俺は安堵のため息を吐きながら、そっと胸を撫で下ろした。入学式出席しないとかどこのヤンキーだよ。
また新たな恥ずかしい過去を作りかけた俺は舞華に一つ質問をした。
「ていうか、誰が俺運んだの?」
俺はそんなに太ってはいないが、ガリガリという訳でも無い。そこらの女子高生が運べるような体重では無いはず。知らんけど。え?最近のjkそんなに力強いの?
などと近代のjkを舐め切ったことを考えていると、当然だが答えが返ってきた。
「浅野君だよ。なんか急に走ってきて、お姫様抱っこしながらここは俺に任せろり!って言いながら運んでった。あれはびっくりしたぁ...。」
途中なんか無性に恩人を殴りたくなることが聞こえてきたが、助けてくれたことに変わりはない。あとで覚えとけよ。
浅野彼方。小学生の時からの仲で、よく一緒に遊んだ。
こいつは頭こそ悪いが、運動神経は良い、小三の時にはバク転を連続でして庭にあった植木鉢をよく割っていた。
そして何よりコミュ力が高い。最初会って知り合いかと思った。他人だと気付いたのは三日後だった。

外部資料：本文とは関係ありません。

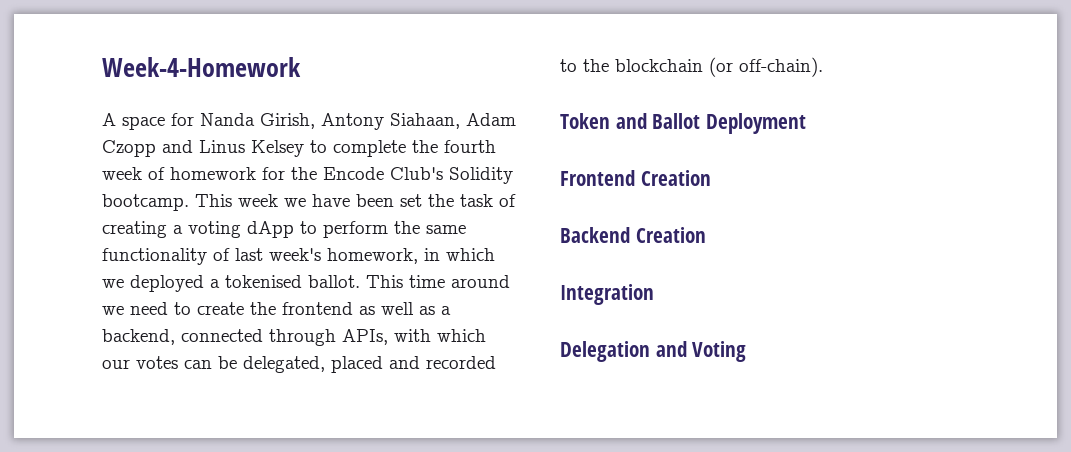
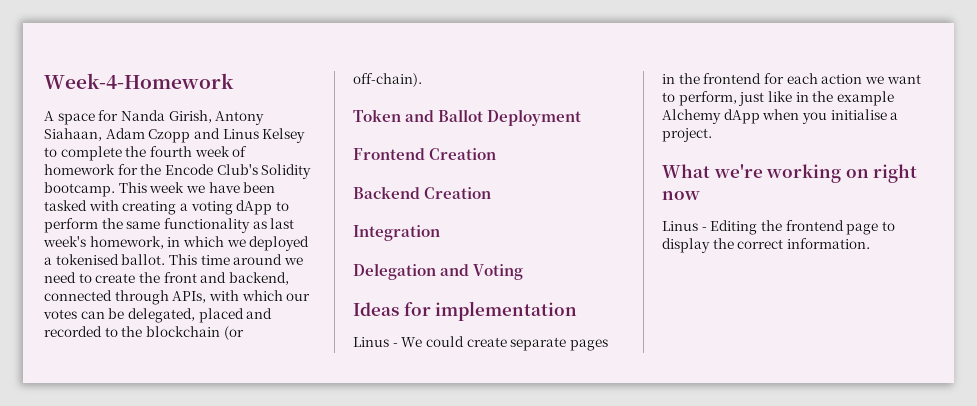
- This week we have been set the task of creating a voting dApp to perform the same functionality of last week's homework, in which we deployed a tokenised ballot.
+ This week we have been tasked with creating a voting dApp to perform the same functionality as last week's homework, in which we deployed a tokenised ballot.
- This time around we need to create the frontend as well as a backend, connected through APIs, with which our votes can be delegated, placed and recorded to the blockchain (or off-chain).
+ This time around we need to create the front and backend, connected through APIs, with which our votes can be delegated, placed and recorded to the blockchain (or off-chain).
+ Ideas for implementation
+ Linus - We could create separate pages in the frontend for each action we want to perform, just like in the example Alchemy dApp when you initialise a project.
+ What we're working on right now
+ Linus - Editing the frontend page to display the correct information.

さらには気遣いもでき、人当たりもいいので近所のおばさんに好かれている。そしてなんか飴ちゃんみたいなものをもらっていて、小さいころよく彼方にもらっていた。懐かしいな。
一人で昔の思い出にしみじみとしていると、舞華が何かを思いついたように叫んだ。
「あ!保健室の時計の時間ずれてる!」
寝起きの頭に冷えた水をかけられたような感覚になった。
「え?!あと何分?」
と、俺はばっと起き上がり、慌てて質問した。
「あと五分で体育館集合だ!」
「えええええええええええ!?」
俺たちは獲物にされた草食動物ばりの速さで駆け出し、保健室を後にした。
俺の高校生活のスタートどうなってんだよ。ほんと。